Dataset records
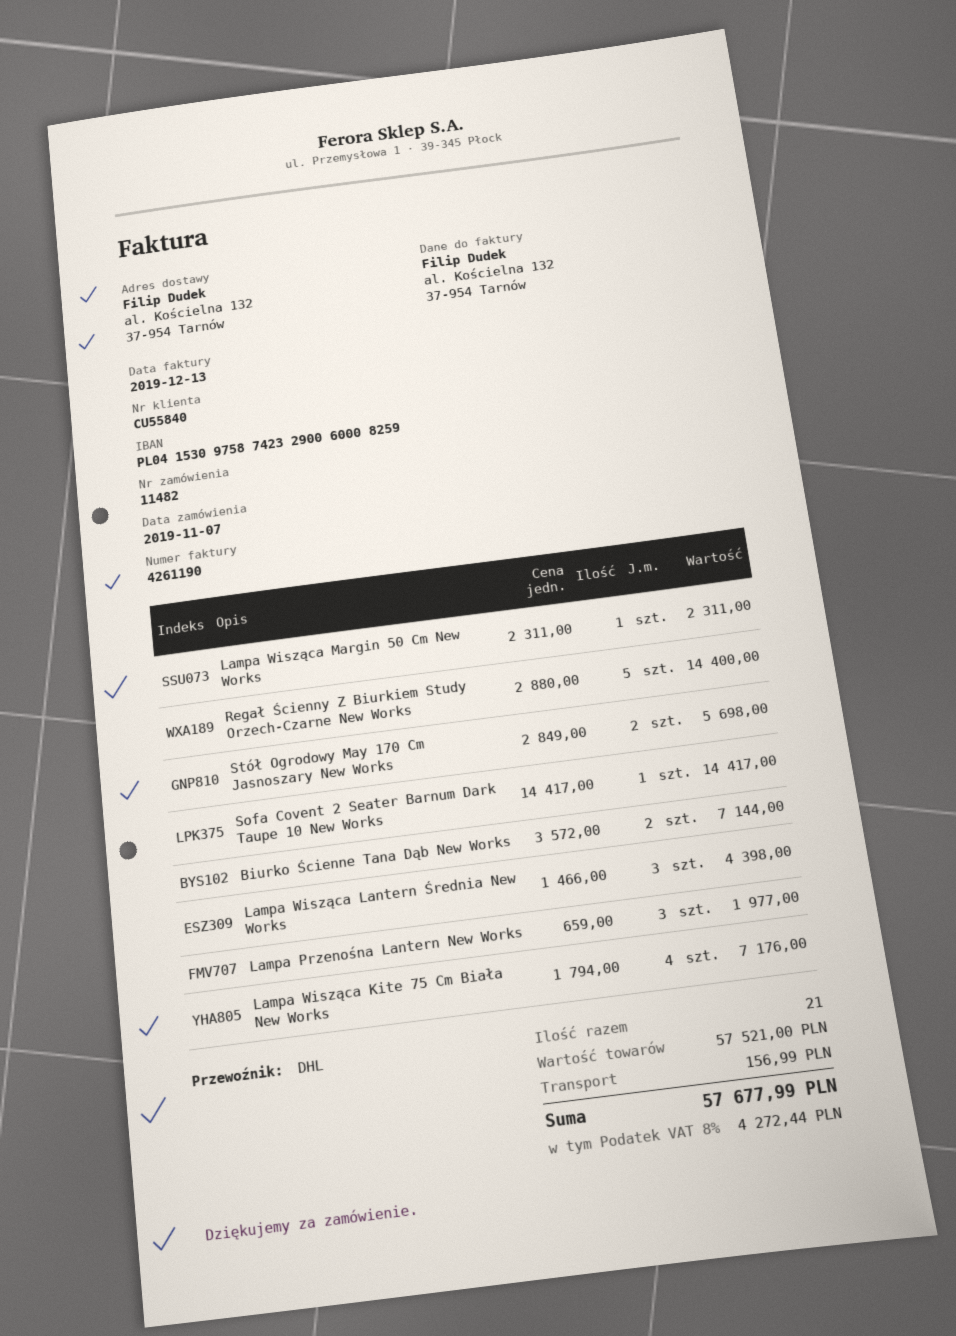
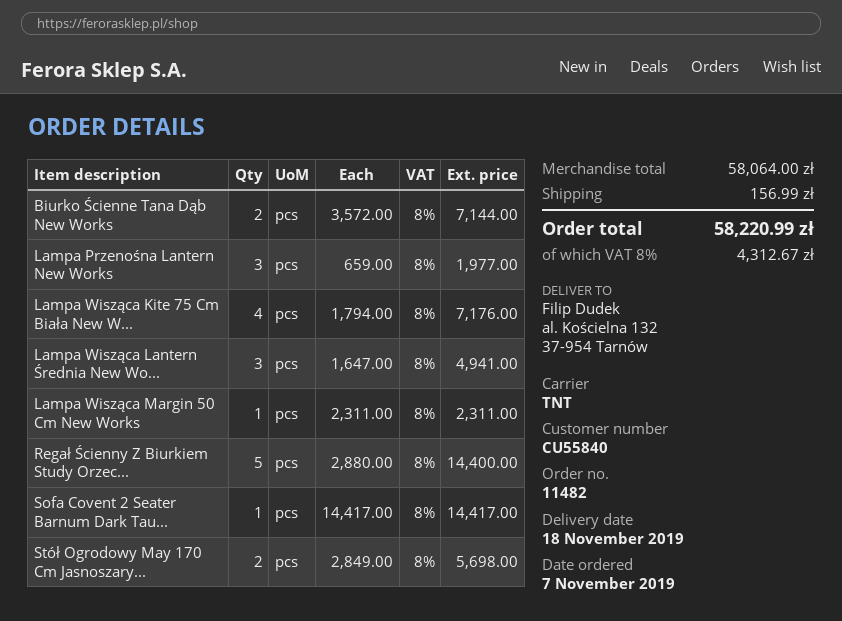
shipping method: DHL -> TNT
Lampa Wisząca Lantern Średnia New Works: 3 x 1466.00 = 4398.00 -> 3 x 1647.00 = 4941.00
subtotal: 57521.00 -> 58064.00
tax: 8% = 4272.44 -> 8% = 4312.67
total: 57677.99 -> 58220.99

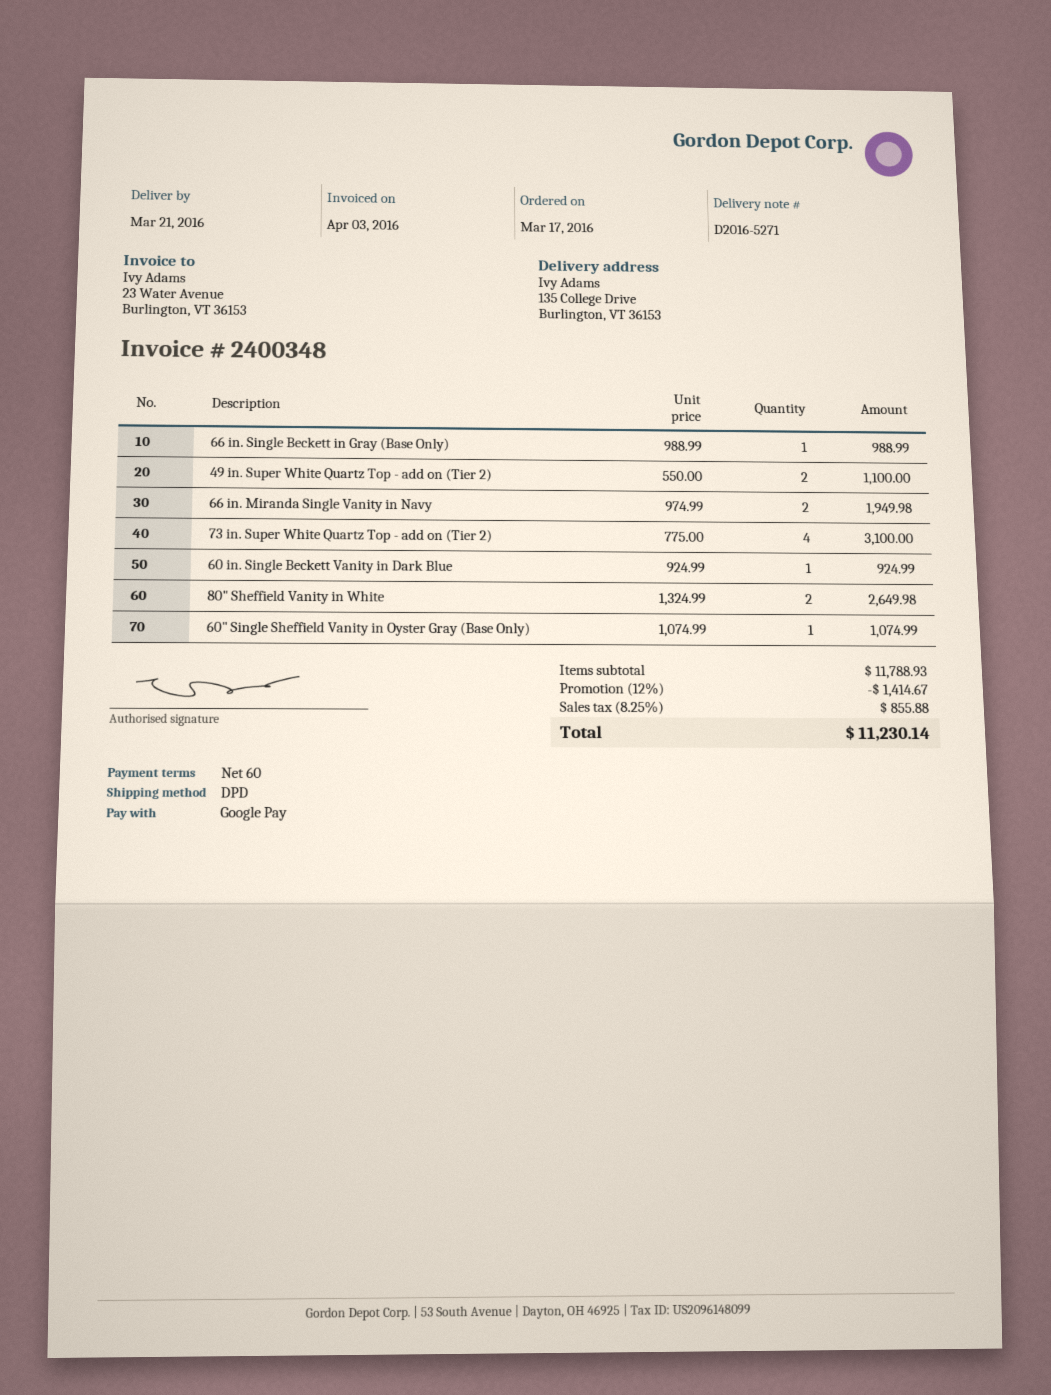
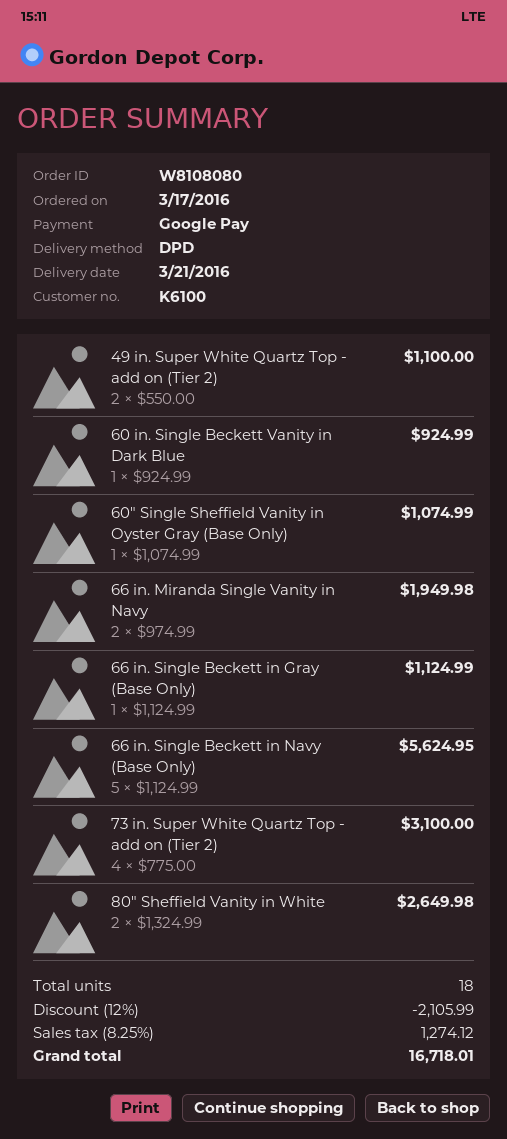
66 in. Single Beckett in Gray (Base Only): 1 x 988.99 = 988.99 -> 1 x 1124.99 = 1124.99
66 in. Single Beckett in Navy (Base Only): none -> 5 x 1124.99 = 5624.95
discount: 12% = 1414.67 -> 12% = 2105.99
tax: 8.25% = 855.88 -> 8.25% = 1274.12
total: 11230.14 -> 16718.01

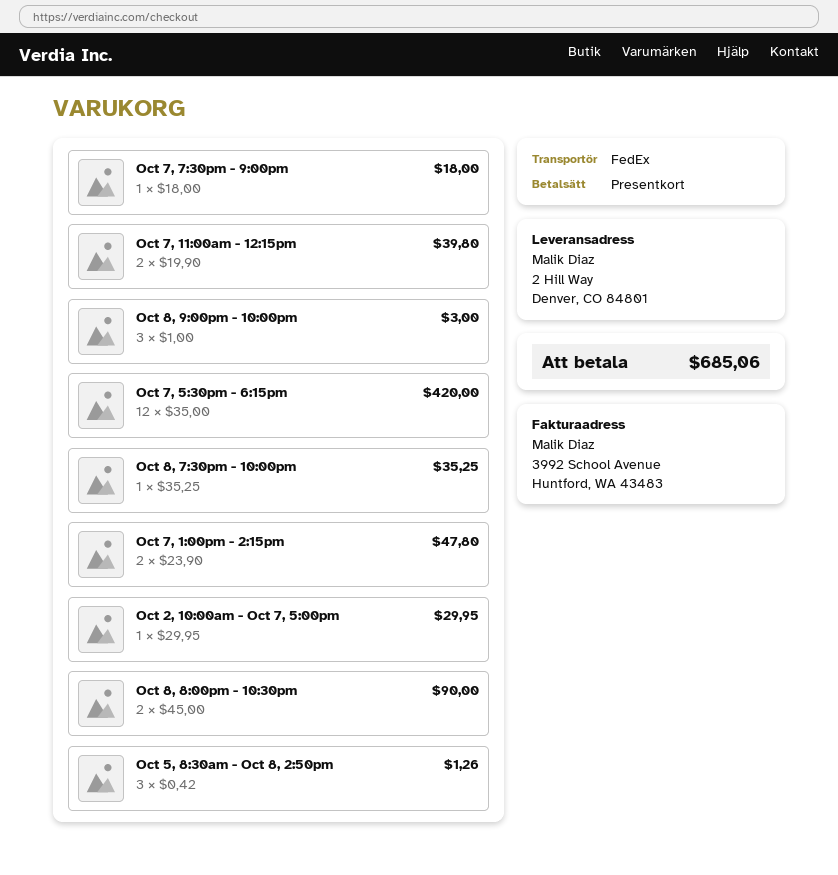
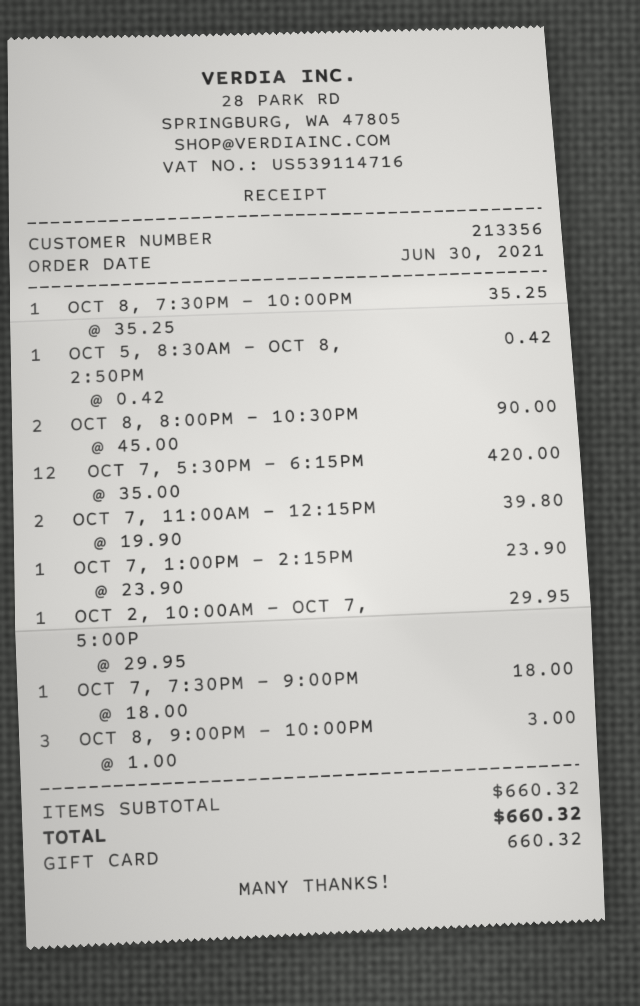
Oct 7, 1:00pm - 2:15pm: 2 x 23.90 = 47.80 -> 1 x 23.90 = 23.90
Oct 5, 8:30am - Oct 8, 2:50pm: 3 x 0.42 = 1.26 -> 1 x 0.42 = 0.42
total: 685.06 -> 660.32

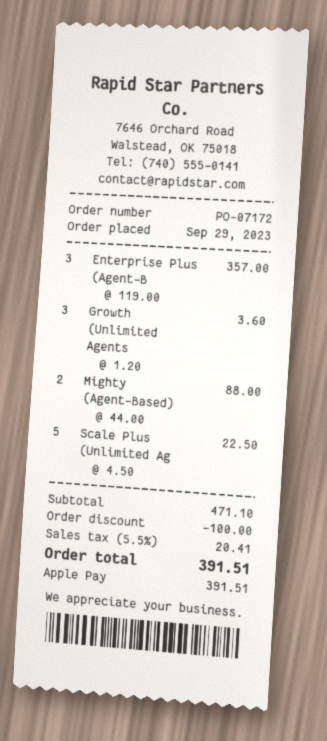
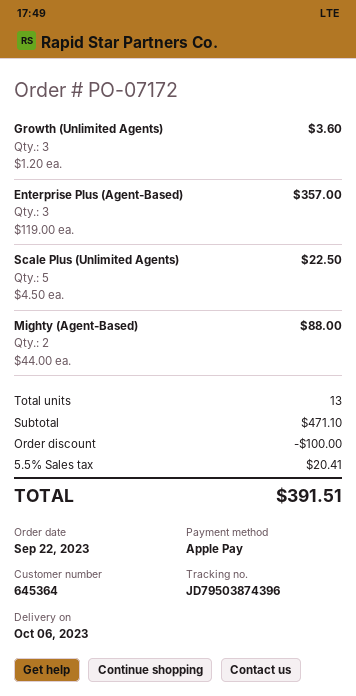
order date: 2023-09-29 -> 2023-09-22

**ASSIGNMENT:**
Each line of the data that contains "Beckett" belongs in the answer.

**RESPONSE:**
66 in. Single Beckett in Gray (Base Only): 1 x 988.99 = 988.99 -> 1 x 1124.99 = 1124.99
66 in. Single Beckett in Navy (Base Only): none -> 5 x 1124.99 = 5624.95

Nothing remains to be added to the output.